We lift to you today the men, women, children, pets, homes and businesses, and all of those affected by Hurricane Harvey. As several feet of water remain over much of the land and some remain trapped in homes, while first responders place themselves in harm’s way, while civic leaders desire to make sense of the immediate crisis and offer words of hope, we struggle to find the words to pray as we ought.
As our own neighbors continue to recover from Hurricane Matthew, we pray fervently for those at the brink of a new recovery mission. We lift up the Texas Annual Conference, Bishop Scott J. Jones, and all who minister in the midst. We pray that you would use us – our families, our churches, and our resources – to offer assistance as best we can. Guide our steps and sustain our spirits that we may enter into lasting relationship with all in need.

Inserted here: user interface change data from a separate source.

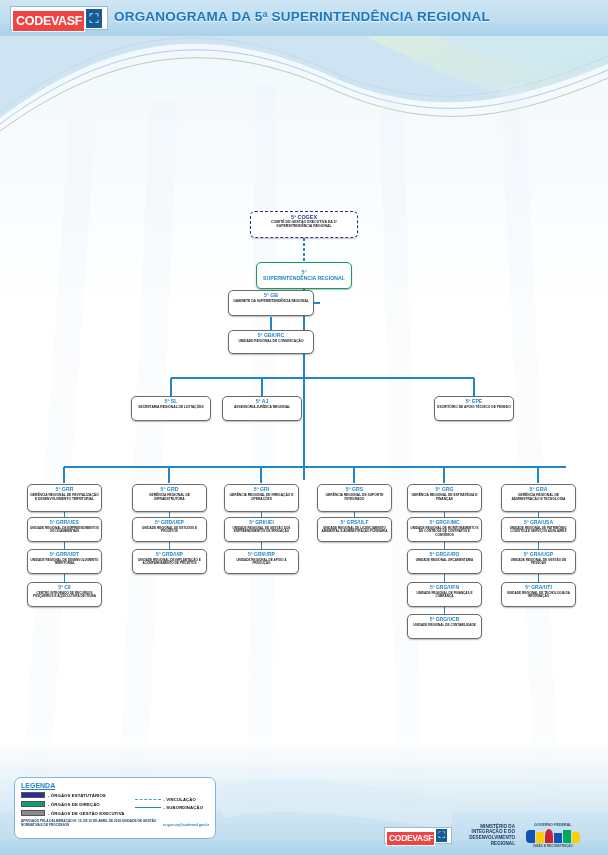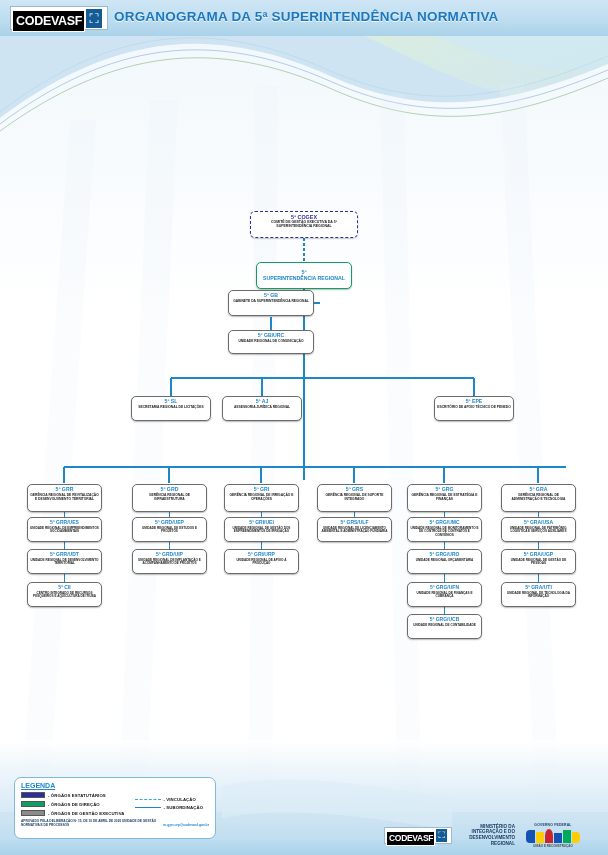--- a/index.html
+++ b/index.html
@@ -28,7 +28,7 @@
     background:#ffffff; border:1px solid #9fb9cc; display:flex; align-items:center;
   }
   .logo-word {
-    background:#000000; color:#ffffff; font-weight:bold; font-size:12.5px;
+    background:#ef4444; color:#ffffff; font-weight:bold; font-size:12.5px;
     letter-spacing:-0.3px; padding:2px 2px 2px 3px; line-height:16px;
     border:1.5px solid #ffffff; margin:7px 0 1px 1px;
   }

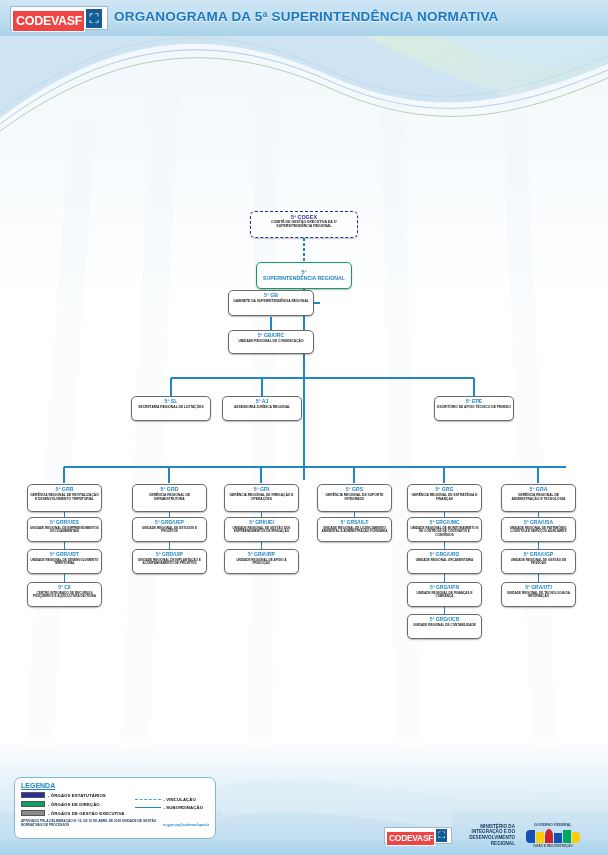--- a/index.html
+++ b/index.html
@@ -192,7 +192,7 @@
       <span class="logo-word">CODEVASF</span>
       <span class="logo-emblem">⛶</span>
     </div>
-    <div id="header-title">ORGANOGRAMA DA 5ª SUPERINTENDÊNCIA NORMATIVA</div>
+    <div id="header-title">ORGANOGRAMA DA 5ª SUPERINTENDÊNCIA REGIONAL</div>
   </div>
 
   <svg id="lines" viewBox="0 0 608 855">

For those in shelters, hospitals, homeless, and in despair, we ask you to send your Spirit upon all, that the peace of Christ would rule in all our hearts. A peace that passes all understanding and that knits us together as one body. Daily stir within us a desire to keep the entire region in our hearts and minds as we pray that You would continue to intercede and do what only you can do. In the name of Jesus we pray, Amen.